Featured Writer: Laird Kopp

Photo

Needing to Be Near

Maybe it’s a sign I’m maturing
that on my morning walk to work
I like to stop at Old City Bakery
and watch a couple of middle-aged women
in aprons, warm hands dusty with flour, carry loaves
by the armful, as sturdy wives do in folktales
with wood for the fire and bread in the oven,
ready to pull your loaf into a bread-sized bag
like putting on a fresh sock for you—
this domesticity at dawn moves and stirs
the belly and feeds the faith
that certain kinds of ritual can endure and endear.

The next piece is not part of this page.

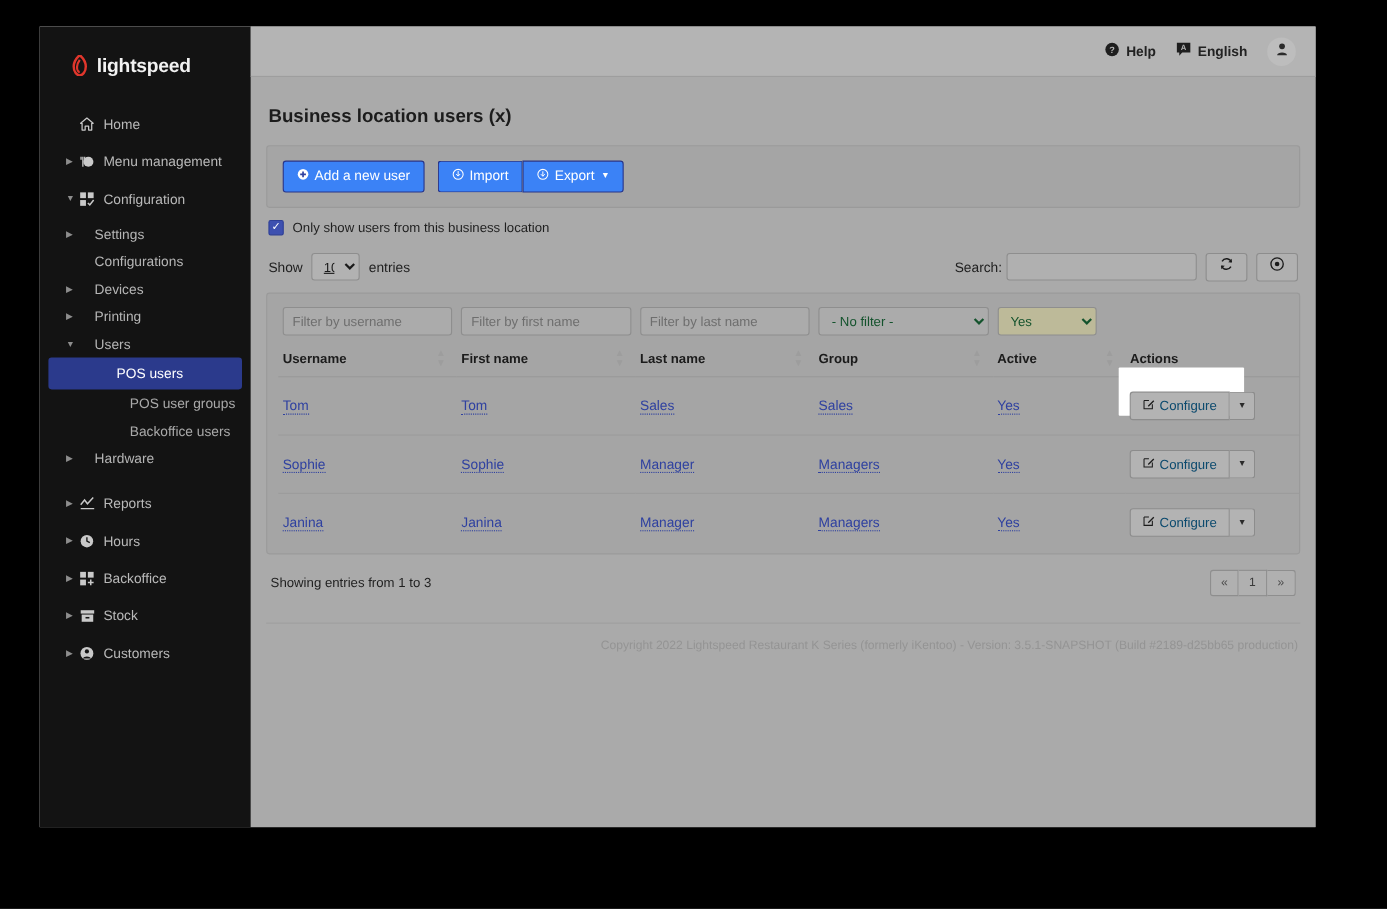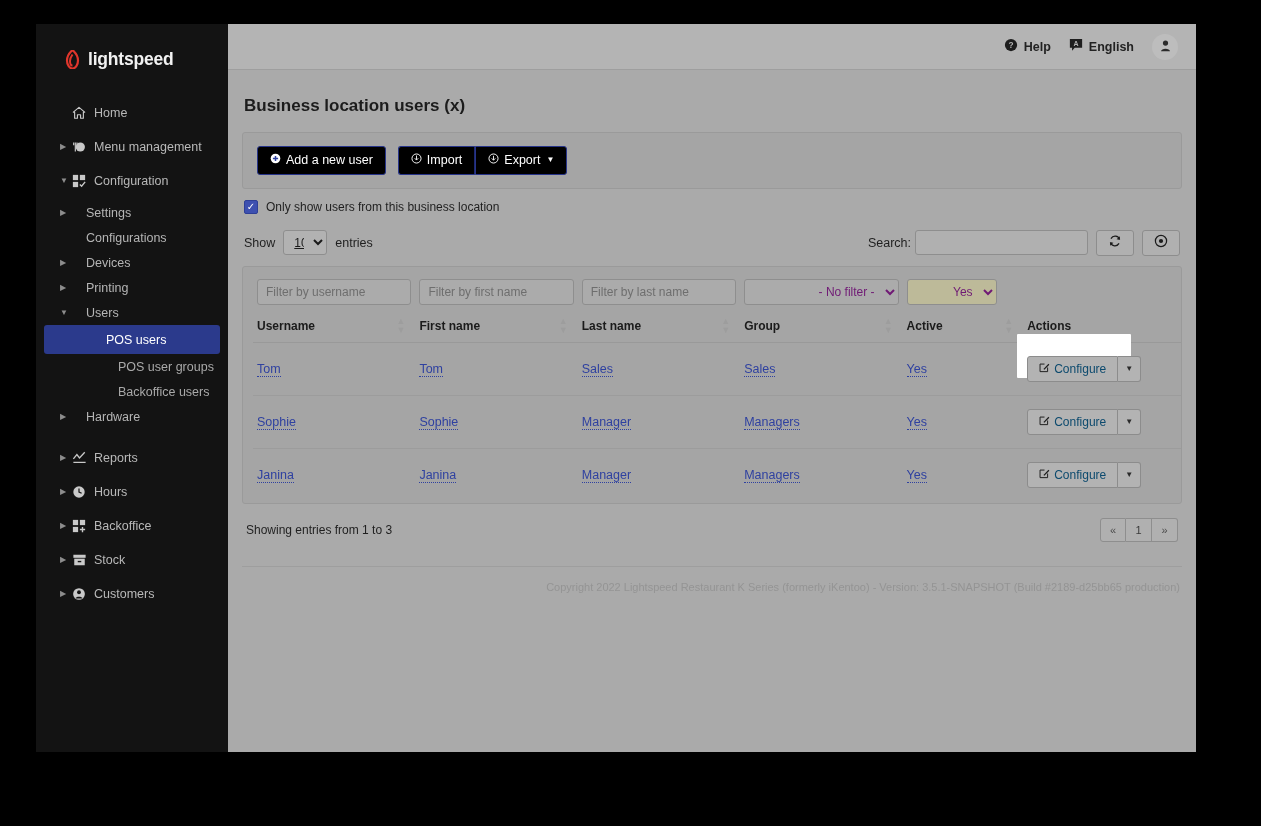"Add a new user" .btn-primary { background: #000000 -> #3b82f6 }
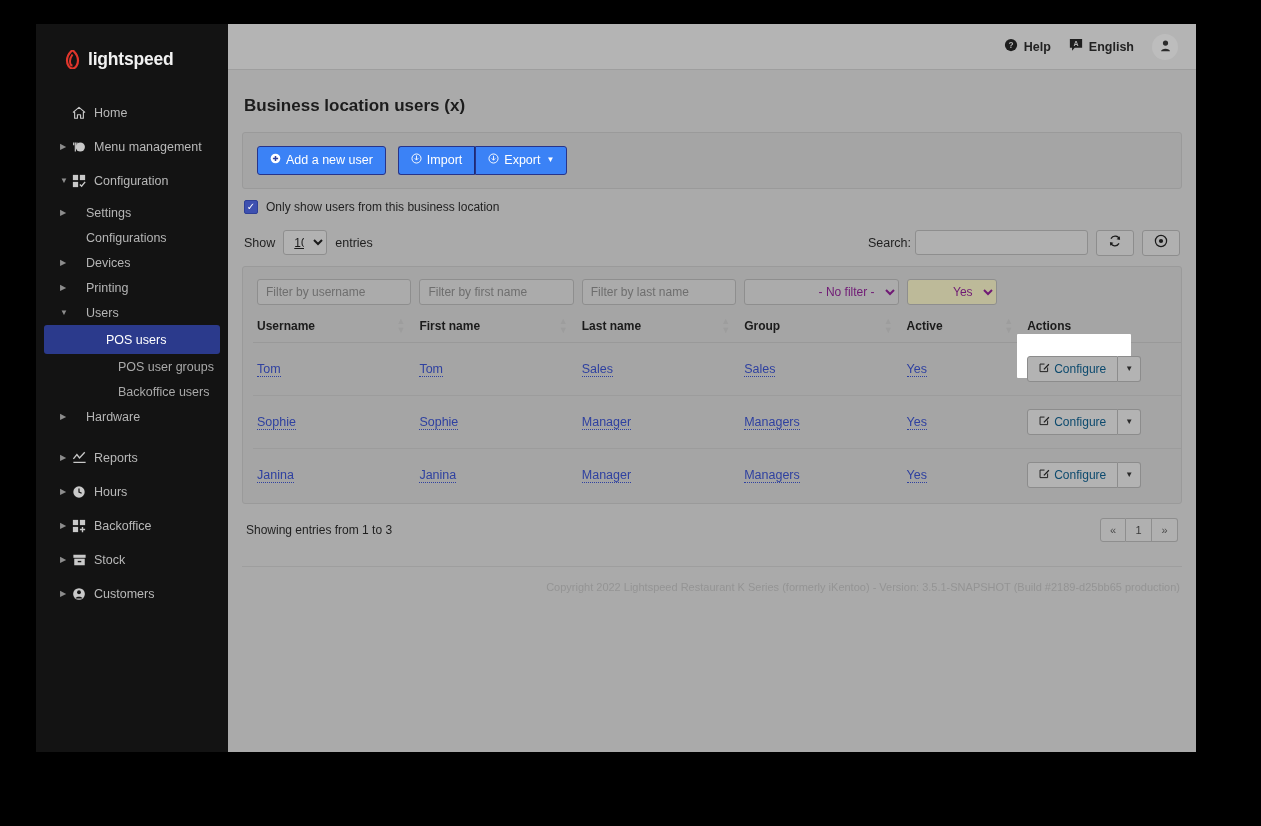"- No filter -" select.filter-select { color: #701a75 -> #14532d; text-align: right -> none }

I was saying maybe it’s a sign I’m maturing,
my savoring whatever this is I’m savoring,
until on my way home today I saw a boy
all of nine, nose in the open window, eyes closed,
nostrils flaring for fresh-baked cinnamon buns
and, perhaps like me, needing to be near the glow
of one particular woman in white
who paused to look at us through the open frame—
the corners of her mouth rising naturally
as she and the sun do each day,
one hand on hip, the other wiping her brow
and leaving a floury trail,
her pony tail loosening
like a wheat sheaf in a Midwestern wind.



Skipping Stones Near Erie, PA

The best skipping stones still in a pond sink
like cannonball laughter at a funeral wake
or like my daughter’s eyelids about eight
in the evening when my mother declines
more meatloaf for too much Merlot, or just
like stones sunk in this pond, which is deeper

than the summer sun will dare penetrate,
in part because stuck in muck down below
is a cooler rusty as fishing lures
lost but still packed to the gills with gray meat
never grilled by the bully who cast it
there on Memorial Day. Maybe the best

skipping stones are the ones that skip across
to the other side of the pond or are shot
at the bull’s eye of my father, or like
the heavy ones dropped and left out of hand
are the stones that never get skipped at all—
like the kidney stones that dropped him to his knees.



Laird Kopp's work has appeared in Cymbals, Echoes Magazine, Manifold, and several publications in the Philadelphia area. Currently an English teacher and poetry club advisor at The Haverford School (PA), he also enjoys composing and performing folk-rock songs with his brother at venues in Pennsylvania and New Hampshire.